Materials provided
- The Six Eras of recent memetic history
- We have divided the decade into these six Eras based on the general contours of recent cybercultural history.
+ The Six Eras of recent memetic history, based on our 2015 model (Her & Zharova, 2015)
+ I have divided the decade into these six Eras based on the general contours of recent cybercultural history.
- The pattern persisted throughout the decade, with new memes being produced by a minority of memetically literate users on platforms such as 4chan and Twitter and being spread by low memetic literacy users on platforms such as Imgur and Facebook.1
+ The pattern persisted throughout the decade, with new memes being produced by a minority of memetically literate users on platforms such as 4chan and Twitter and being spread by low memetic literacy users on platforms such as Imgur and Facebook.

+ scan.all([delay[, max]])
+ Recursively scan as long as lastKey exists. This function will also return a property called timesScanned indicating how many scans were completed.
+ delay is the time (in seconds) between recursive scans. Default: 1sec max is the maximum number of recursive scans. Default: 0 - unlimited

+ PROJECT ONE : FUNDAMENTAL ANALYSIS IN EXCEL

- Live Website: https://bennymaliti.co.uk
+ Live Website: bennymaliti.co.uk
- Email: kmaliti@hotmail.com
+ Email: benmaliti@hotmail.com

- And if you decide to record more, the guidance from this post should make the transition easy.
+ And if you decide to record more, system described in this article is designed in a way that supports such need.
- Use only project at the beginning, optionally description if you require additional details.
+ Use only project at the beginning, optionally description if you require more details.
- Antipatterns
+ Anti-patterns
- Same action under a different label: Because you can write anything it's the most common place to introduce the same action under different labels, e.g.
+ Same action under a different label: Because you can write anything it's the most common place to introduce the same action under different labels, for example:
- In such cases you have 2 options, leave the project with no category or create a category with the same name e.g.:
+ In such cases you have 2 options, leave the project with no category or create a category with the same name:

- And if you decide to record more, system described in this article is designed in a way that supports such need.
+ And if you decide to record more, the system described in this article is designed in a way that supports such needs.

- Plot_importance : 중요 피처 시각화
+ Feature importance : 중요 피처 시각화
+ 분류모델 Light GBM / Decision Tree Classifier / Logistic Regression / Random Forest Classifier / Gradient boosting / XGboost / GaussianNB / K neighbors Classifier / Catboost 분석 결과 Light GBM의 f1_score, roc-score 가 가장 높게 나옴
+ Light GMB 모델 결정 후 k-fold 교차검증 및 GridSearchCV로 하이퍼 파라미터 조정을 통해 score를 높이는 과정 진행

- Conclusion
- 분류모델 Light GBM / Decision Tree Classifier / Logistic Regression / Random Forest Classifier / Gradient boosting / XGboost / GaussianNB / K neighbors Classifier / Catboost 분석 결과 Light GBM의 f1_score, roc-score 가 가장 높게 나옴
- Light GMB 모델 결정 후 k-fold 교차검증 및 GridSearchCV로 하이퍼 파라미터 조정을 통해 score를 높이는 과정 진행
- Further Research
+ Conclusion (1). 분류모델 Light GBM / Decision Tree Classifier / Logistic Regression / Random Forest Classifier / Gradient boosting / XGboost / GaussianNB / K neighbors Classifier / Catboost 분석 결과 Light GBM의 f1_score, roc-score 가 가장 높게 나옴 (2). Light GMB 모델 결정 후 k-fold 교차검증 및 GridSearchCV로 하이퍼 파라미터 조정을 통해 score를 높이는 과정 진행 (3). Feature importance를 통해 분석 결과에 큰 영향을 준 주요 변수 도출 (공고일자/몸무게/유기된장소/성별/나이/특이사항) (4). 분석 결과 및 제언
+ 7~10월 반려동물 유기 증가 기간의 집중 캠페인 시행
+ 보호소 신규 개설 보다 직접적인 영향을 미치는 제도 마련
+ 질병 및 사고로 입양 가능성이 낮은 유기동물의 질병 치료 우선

Task instructions
Set down the records above once more, exactly as given.

The completed task
- The Six Eras of recent memetic history
- We have divided the decade into these six Eras based on the general contours of recent cybercultural history.
+ The Six Eras of recent memetic history, based on our 2015 model (Her & Zharova, 2015)
+ I have divided the decade into these six Eras based on the general contours of recent cybercultural history.
- The pattern persisted throughout the decade, with new memes being produced by a minority of memetically literate users on platforms such as 4chan and Twitter and being spread by low memetic literacy users on platforms such as Imgur and Facebook.1
+ The pattern persisted throughout the decade, with new memes being produced by a minority of memetically literate users on platforms such as 4chan and Twitter and being spread by low memetic literacy users on platforms such as Imgur and Facebook.

+ scan.all([delay[, max]])
+ Recursively scan as long as lastKey exists. This function will also return a property called timesScanned indicating how many scans were completed.
+ delay is the time (in seconds) between recursive scans. Default: 1sec max is the maximum number of recursive scans. Default: 0 - unlimited

+ PROJECT ONE : FUNDAMENTAL ANALYSIS IN EXCEL

- Live Website: https://bennymaliti.co.uk
+ Live Website: bennymaliti.co.uk
- Email: kmaliti@hotmail.com
+ Email: benmaliti@hotmail.com

- And if you decide to record more, the guidance from this post should make the transition easy.
+ And if you decide to record more, system described in this article is designed in a way that supports such need.
- Use only project at the beginning, optionally description if you require additional details.
+ Use only project at the beginning, optionally description if you require more details.
- Antipatterns
+ Anti-patterns
- Same action under a different label: Because you can write anything it's the most common place to introduce the same action under different labels, e.g.
+ Same action under a different label: Because you can write anything it's the most common place to introduce the same action under different labels, for example:
- In such cases you have 2 options, leave the project with no category or create a category with the same name e.g.:
+ In such cases you have 2 options, leave the project with no category or create a category with the same name:

- And if you decide to record more, system described in this article is designed in a way that supports such need.
+ And if you decide to record more, the system described in this article is designed in a way that supports such needs.

- Plot_importance : 중요 피처 시각화
+ Feature importance : 중요 피처 시각화
+ 분류모델 Light GBM / Decision Tree Classifier / Logistic Regression / Random Forest Classifier / Gradient boosting / XGboost / GaussianNB / K neighbors Classifier / Catboost 분석 결과 Light GBM의 f1_score, roc-score 가 가장 높게 나옴
+ Light GMB 모델 결정 후 k-fold 교차검증 및 GridSearchCV로 하이퍼 파라미터 조정을 통해 score를 높이는 과정 진행

- Conclusion
- 분류모델 Light GBM / Decision Tree Classifier / Logistic Regression / Random Forest Classifier / Gradient boosting / XGboost / GaussianNB / K neighbors Classifier / Catboost 분석 결과 Light GBM의 f1_score, roc-score 가 가장 높게 나옴
- Light GMB 모델 결정 후 k-fold 교차검증 및 GridSearchCV로 하이퍼 파라미터 조정을 통해 score를 높이는 과정 진행
- Further Research
+ Conclusion (1). 분류모델 Light GBM / Decision Tree Classifier / Logistic Regression / Random Forest Classifier / Gradient boosting / XGboost / GaussianNB / K neighbors Classifier / Catboost 분석 결과 Light GBM의 f1_score, roc-score 가 가장 높게 나옴 (2). Light GMB 모델 결정 후 k-fold 교차검증 및 GridSearchCV로 하이퍼 파라미터 조정을 통해 score를 높이는 과정 진행 (3). Feature importance를 통해 분석 결과에 큰 영향을 준 주요 변수 도출 (공고일자/몸무게/유기된장소/성별/나이/특이사항) (4). 분석 결과 및 제언
+ 7~10월 반려동물 유기 증가 기간의 집중 캠페인 시행
+ 보호소 신규 개설 보다 직접적인 영향을 미치는 제도 마련
+ 질병 및 사고로 입양 가능성이 낮은 유기동물의 질병 치료 우선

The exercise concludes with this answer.